• **Task instructions**
An exact transcription of all the data is required, with every image removed.

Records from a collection

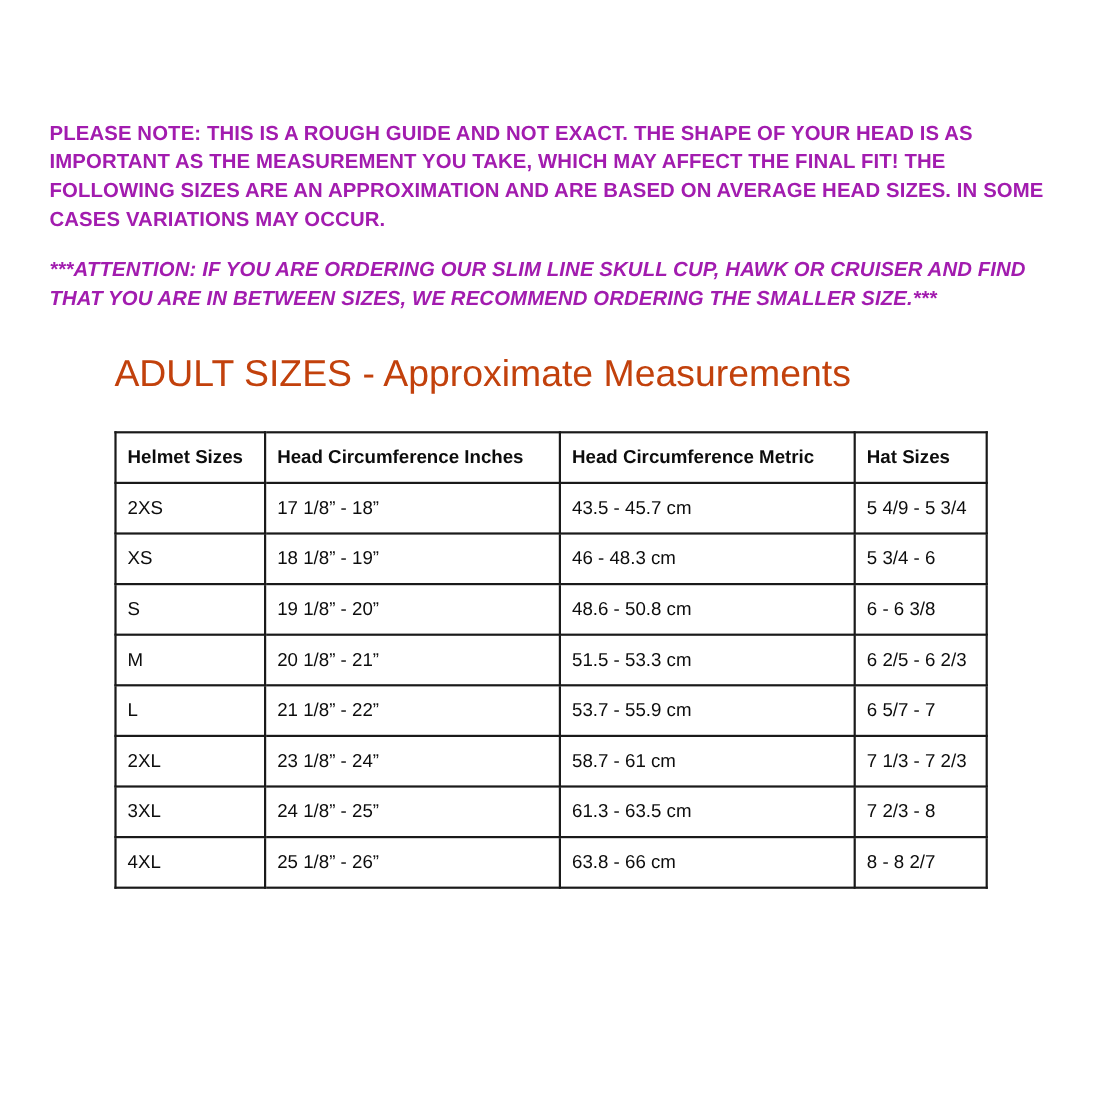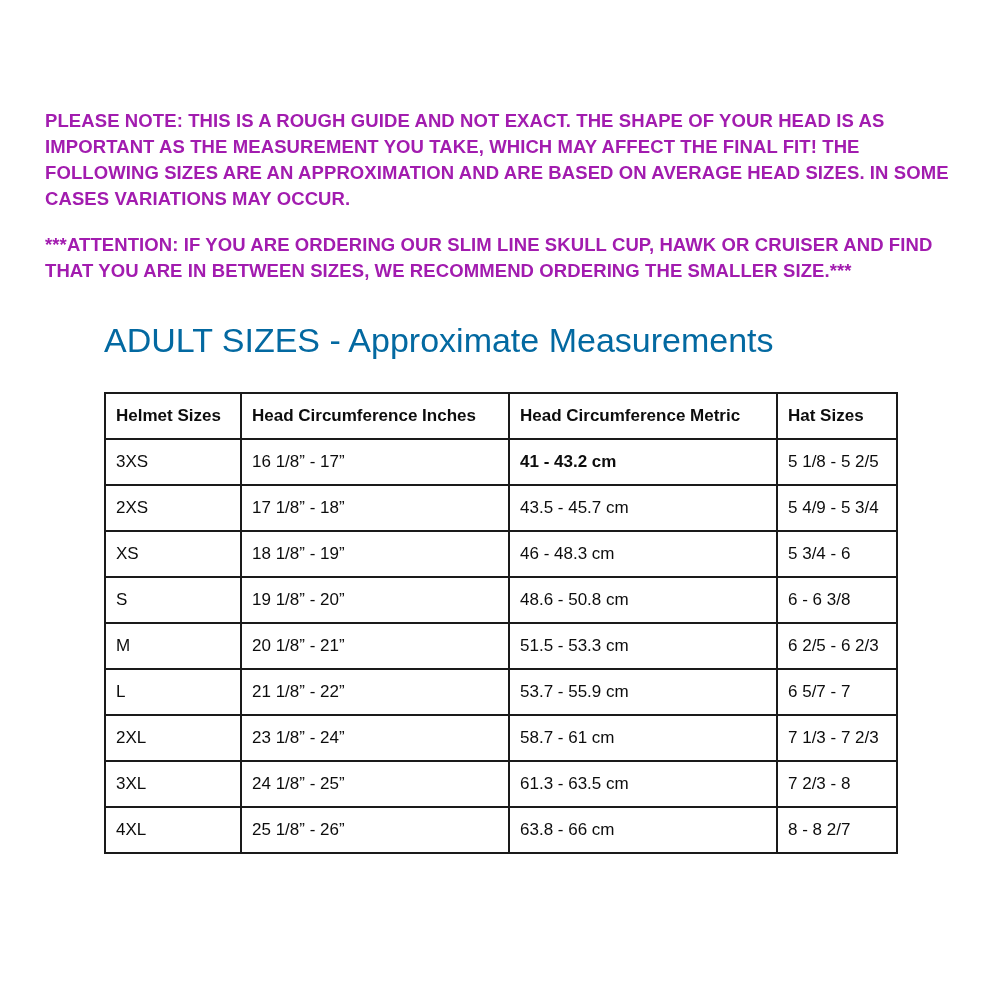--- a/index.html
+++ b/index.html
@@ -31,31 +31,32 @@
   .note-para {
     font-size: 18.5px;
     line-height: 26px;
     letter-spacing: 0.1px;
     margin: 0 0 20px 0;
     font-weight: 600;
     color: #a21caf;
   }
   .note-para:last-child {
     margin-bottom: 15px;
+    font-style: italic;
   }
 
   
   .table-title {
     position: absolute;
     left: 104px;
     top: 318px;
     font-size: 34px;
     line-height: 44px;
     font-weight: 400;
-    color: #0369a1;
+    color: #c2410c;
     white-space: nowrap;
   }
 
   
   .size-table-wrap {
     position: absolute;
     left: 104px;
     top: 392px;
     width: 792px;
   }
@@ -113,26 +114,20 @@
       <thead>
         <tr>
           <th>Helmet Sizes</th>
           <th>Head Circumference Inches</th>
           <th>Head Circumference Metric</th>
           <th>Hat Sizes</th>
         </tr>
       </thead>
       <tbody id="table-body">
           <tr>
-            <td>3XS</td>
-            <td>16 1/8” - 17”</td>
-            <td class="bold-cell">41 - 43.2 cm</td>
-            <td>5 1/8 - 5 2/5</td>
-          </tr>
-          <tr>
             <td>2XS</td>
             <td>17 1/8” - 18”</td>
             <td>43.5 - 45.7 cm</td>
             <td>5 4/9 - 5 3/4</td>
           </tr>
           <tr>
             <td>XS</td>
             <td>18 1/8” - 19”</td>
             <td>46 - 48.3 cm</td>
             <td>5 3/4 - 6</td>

• **Response below**
--- a/index.html
+++ b/index.html
@@ -31,31 +31,32 @@
   .note-para {
     font-size: 18.5px;
     line-height: 26px;
     letter-spacing: 0.1px;
     margin: 0 0 20px 0;
     font-weight: 600;
     color: #a21caf;
   }
   .note-para:last-child {
     margin-bottom: 15px;
+    font-style: italic;
   }
 
   
   .table-title {
     position: absolute;
     left: 104px;
     top: 318px;
     font-size: 34px;
     line-height: 44px;
     font-weight: 400;
-    color: #0369a1;
+    color: #c2410c;
     white-space: nowrap;
   }
 
   
   .size-table-wrap {
     position: absolute;
     left: 104px;
     top: 392px;
     width: 792px;
   }
@@ -113,26 +114,20 @@
       <thead>
         <tr>
           <th>Helmet Sizes</th>
           <th>Head Circumference Inches</th>
           <th>Head Circumference Metric</th>
           <th>Hat Sizes</th>
         </tr>
       </thead>
       <tbody id="table-body">
           <tr>
-            <td>3XS</td>
-            <td>16 1/8” - 17”</td>
-            <td class="bold-cell">41 - 43.2 cm</td>
-            <td>5 1/8 - 5 2/5</td>
-          </tr>
-          <tr>
             <td>2XS</td>
             <td>17 1/8” - 18”</td>
             <td>43.5 - 45.7 cm</td>
             <td>5 4/9 - 5 3/4</td>
           </tr>
           <tr>
             <td>XS</td>
             <td>18 1/8” - 19”</td>
             <td>46 - 48.3 cm</td>
             <td>5 3/4 - 6</td>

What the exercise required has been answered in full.